20 July, 2023

Somerset misses out on funding for flying fox management

SOMERSET region has missed out on state government funding for a flying fox management program.

Somerset misses out on funding for flying fox management - feature photo

Ten flying-fox management projects in nine local government areas across Queensland will share in more than $200,000 in funding to support the protection of flying-fox roosts while mitigating noise, odours and damage to crops.

Local councils will use the grants to tailor their flying-fox programs to suit their communities and support projects including the development of long-term roost management plans, vegetation management and training for council staff.

This latest round of funding has been made available as part of the State Government’s four-year, $2 million commitment to support local governments’ management of flying-foxes.

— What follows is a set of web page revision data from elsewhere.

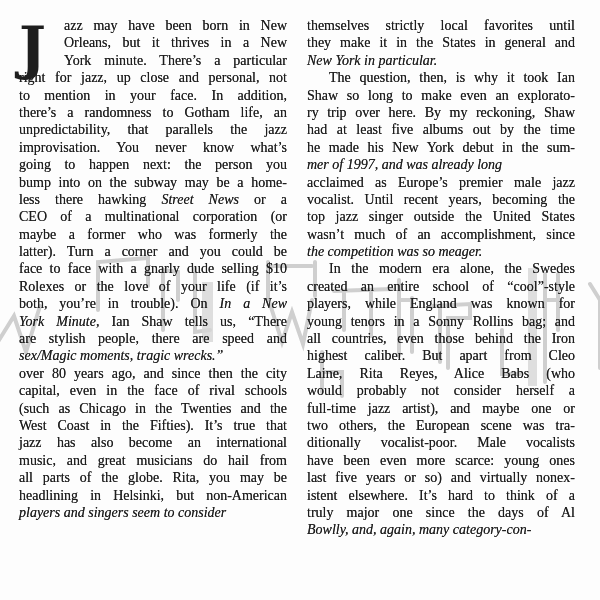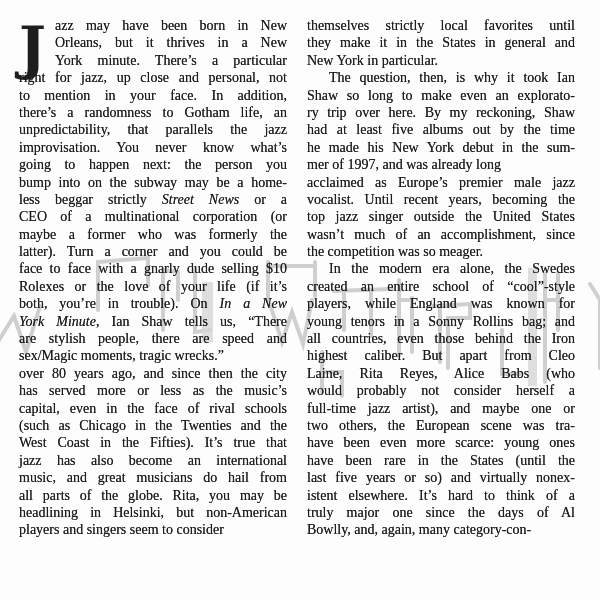--- a/index.html
+++ b/index.html
@@ -37,7 +37,7 @@
     white-space:normal;
   }
   .line.end{ text-align-last:left; }
-  .line.dc{ margin-left:36px; }
+  .line.dc{ margin-left:45px; }
   .line.indent{ text-indent:22px; }
   .line i{ font-style:italic; }
   .dropcap{

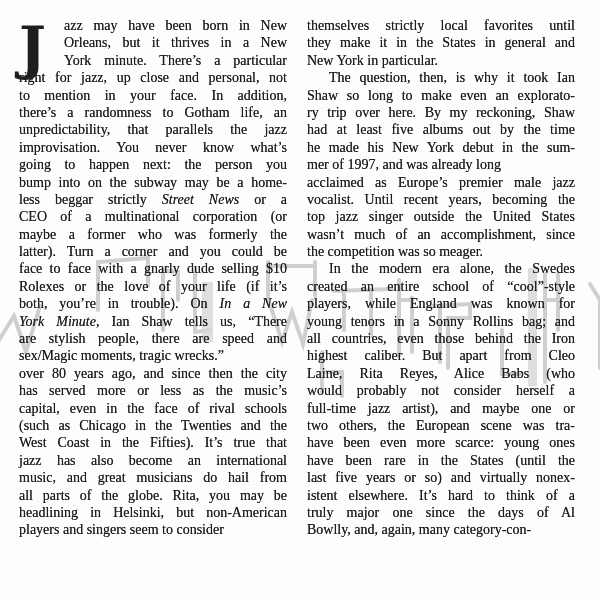--- a/index.html
+++ b/index.html
@@ -36,7 +36,7 @@
     text-align-last:justify;
     white-space:normal;
   }
-  .line.end{ text-align-last:left; }
+  .line.end{ text-align-last:left;font-style:italic; }
   .line.dc{ margin-left:45px; }
   .line.indent{ text-indent:22px; }
   .line i{ font-style:italic; }

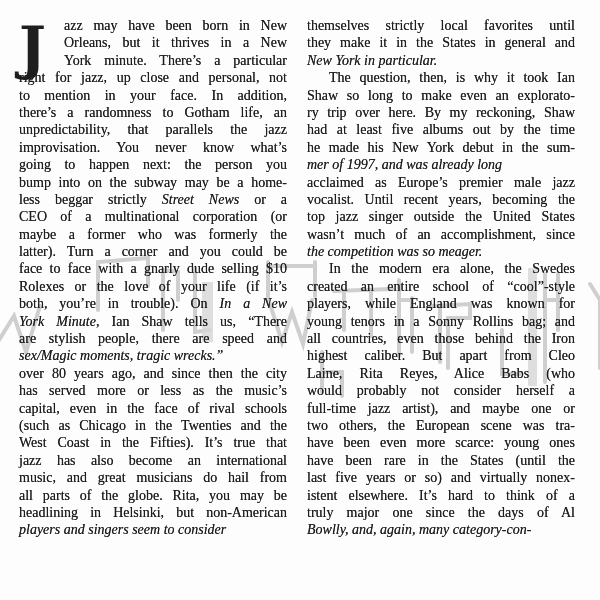--- a/index.html
+++ b/index.html
@@ -88,7 +88,7 @@
         <div class="line"><span>improvisation. You never know what’s</span></div>
         <div class="line"><span>going to happen next: the person you</span></div>
         <div class="line"><span>bump into on the subway may be a home-</span></div>
-        <div class="line"><span>less beggar strictly </span><i>Street News</i><span> or a</span></div>
+        <div class="line"><span>less there hawking </span><i>Street News</i><span> or a</span></div>
         <div class="line"><span>CEO of a multinational corporation (or</span></div>
         <div class="line"><span>maybe a former who was formerly the</span></div>
         <div class="line"><span>latter). Turn a corner and you could be</span></div>

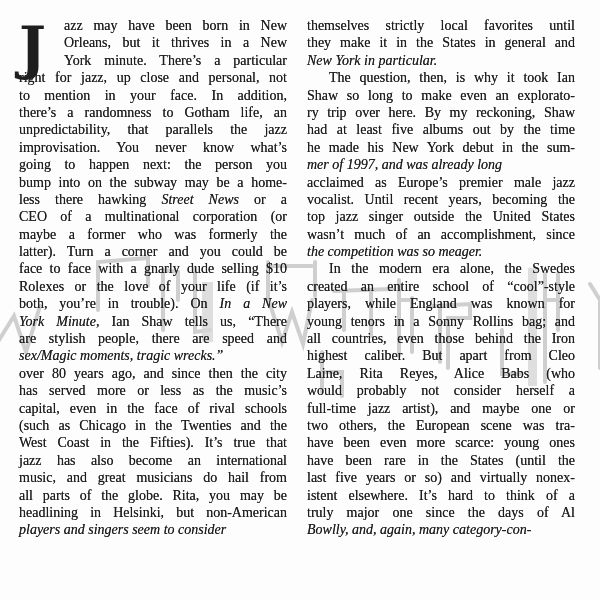--- a/index.html
+++ b/index.html
@@ -99,7 +99,6 @@
         <div class="line"><span>are stylish people, there are speed and</span></div>
         <div class="line end"><span>sex/Magic moments, tragic wrecks.”</span></div>
         <div class="line"><span>over 80 years ago, and since then the city</span></div>
-        <div class="line"><span>has served more or less as the music’s</span></div>
         <div class="line"><span>capital, even in the face of rival schools</span></div>
         <div class="line"><span>(such as Chicago in the Twenties and the</span></div>
         <div class="line"><span>West Coast in the Fifties). It’s true that</span></div>

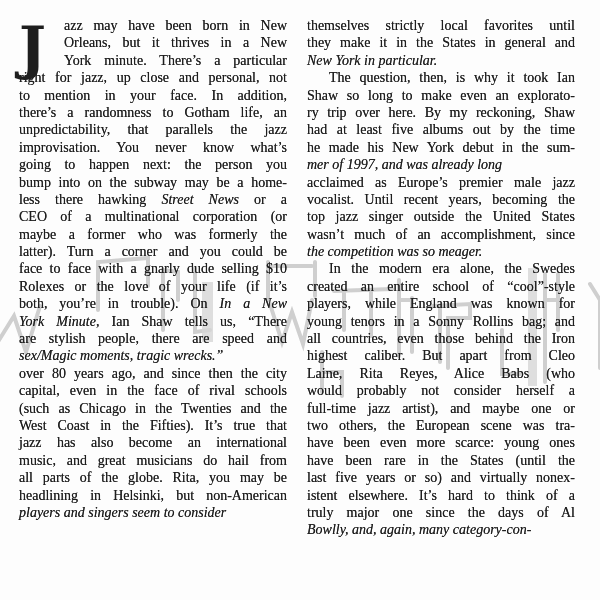--- a/index.html
+++ b/index.html
@@ -133,6 +133,7 @@
         <div class="line"><span>would probably not consider herself a</span></div>
         <div class="line"><span>full-time jazz artist), and maybe one or</span></div>
         <div class="line"><span>two others, the European scene was tra-</span></div>
+        <div class="line"><span>ditionally vocalist-poor. Male vocalists</span></div>
         <div class="line"><span>have been even more scarce: young ones</span></div>
         <div class="line"><span>have been rare in the States (until the</span></div>
         <div class="line"><span>last five years or so) and virtually nonex-</span></div>

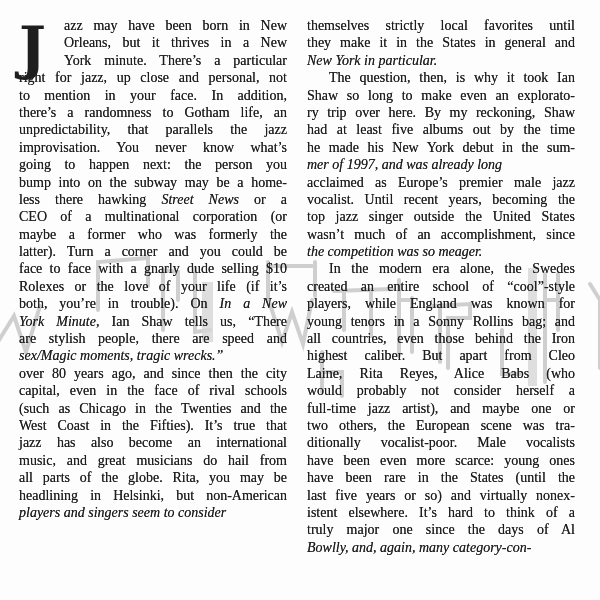--- a/index.html
+++ b/index.html
@@ -135,7 +135,6 @@
         <div class="line"><span>two others, the European scene was tra-</span></div>
         <div class="line"><span>ditionally vocalist-poor. Male vocalists</span></div>
         <div class="line"><span>have been even more scarce: young ones</span></div>
-        <div class="line"><span>have been rare in the States (until the</span></div>
         <div class="line"><span>last five years or so) and virtually nonex-</span></div>
         <div class="line"><span>istent elsewhere. It’s hard to think of a</span></div>
         <div class="line"><span>truly major one since the days of Al</span></div>

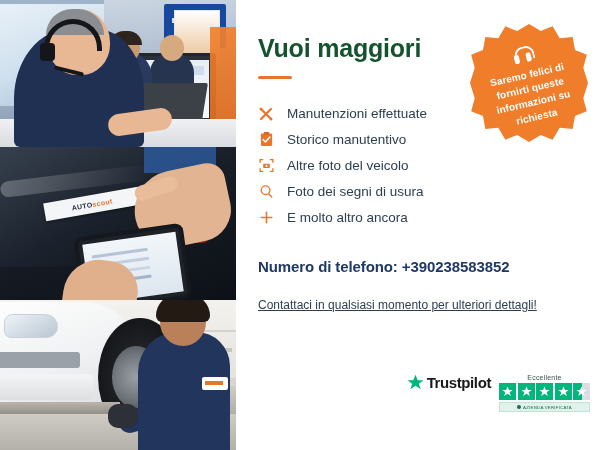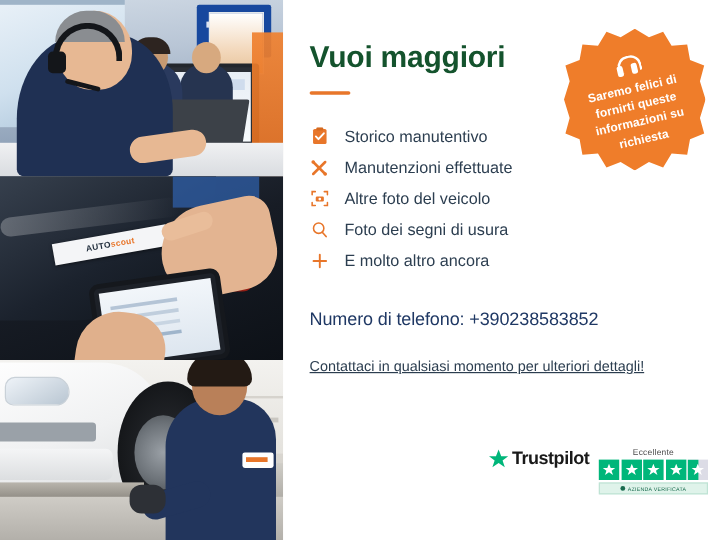--- a/index.html
+++ b/index.html
@@ -479,17 +479,6 @@
 
       <li class="feature">
         <span class="f-icon">
-          <svg width="15" height="15" viewBox="0 0 16 16">
-            <rect x="2" y="1.5" width="12" height="13.5" rx="1.5" fill="#e8762a"></rect>
-            <rect x="5" y="0" width="6" height="3" rx="1" fill="#d56a20"></rect>
-            <path d="M4.5 8.2 L6.8 10.6 L11.6 5.4" stroke="#ffffff" stroke-width="1.7" fill="none" stroke-linecap="round" stroke-linejoin="round"></path>
-          </svg>
-        </span>
-        <span class="f-label">Storico manutentivo</span>
-      </li>
-
-      <li class="feature">
-        <span class="f-icon">
           <svg width="16" height="16" viewBox="0 0 16 16">
             <g stroke="#e8762a" stroke-width="2.1" stroke-linecap="round">
               <line x1="3" y1="3" x2="13" y2="13"></line>
@@ -500,6 +489,17 @@
           </svg>
         </span>
         <span class="f-label">Manutenzioni effettuate</span>
+      </li>
+
+      <li class="feature">
+        <span class="f-icon">
+          <svg width="15" height="15" viewBox="0 0 16 16">
+            <rect x="2" y="1.5" width="12" height="13.5" rx="1.5" fill="#e8762a"></rect>
+            <rect x="5" y="0" width="6" height="3" rx="1" fill="#d56a20"></rect>
+            <path d="M4.5 8.2 L6.8 10.6 L11.6 5.4" stroke="#ffffff" stroke-width="1.7" fill="none" stroke-linecap="round" stroke-linejoin="round"></path>
+          </svg>
+        </span>
+        <span class="f-label">Storico manutentivo</span>
       </li>
 
       <li class="feature">

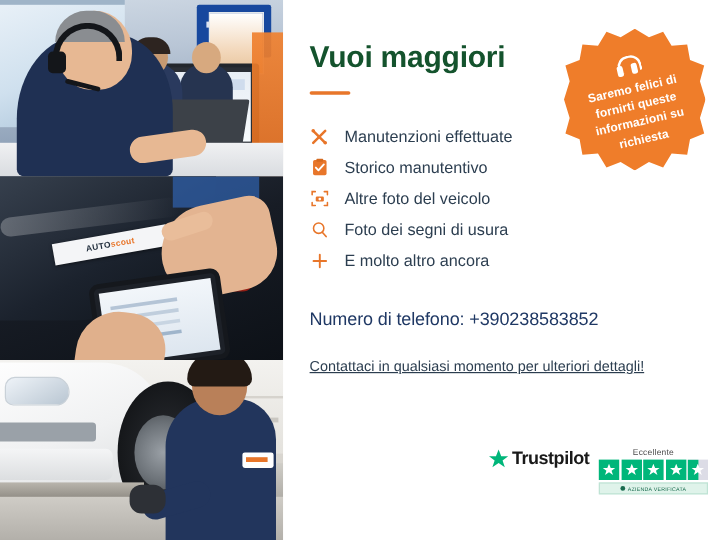--- a/index.html
+++ b/index.html
@@ -327,7 +327,7 @@
   .phone {
     margin-top: 27px;
     font-size: 15px;
-    font-weight: normal;
+    font-weight: bold;
     color: #1f3864;
     letter-spacing: -0.1px;
   }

The Department of Environment and Science is working closely with the Local Government Association of Queensland in administering the grants program, to ensure that grant funds are targeted to the areas of greatest need and will provide the maximum long-term benefits for flying-fox roost management in council LGAs.

The State Government’s 2023-24 State Budget extends the local Government grants program for Flying-Fox Roost Management with an additional $500,000 per year for the next three years.

Minister for the Environment and the Great Barrier Reef, Leanne Linard, said flying-foxes play a vital ecological role. However, from time-to-time, negative flying-fox and human interactions can occur around urban roost sites, particularly when flying-fox numbers increase rapidly in a particular location.

“The State Government recognises the need for flying-foxes to be managed in a way that addresses both community expectations regarding the need for local amenity and the long-term conservation of these species in the wild,” she said.

“These 10 new projects will assist councils in managing and enhancing flying-fox habitat, developing long-term roost management plans for their local government areas and providing localised grant schemes for residents and businesses impacted by individual flying-fox roosts.”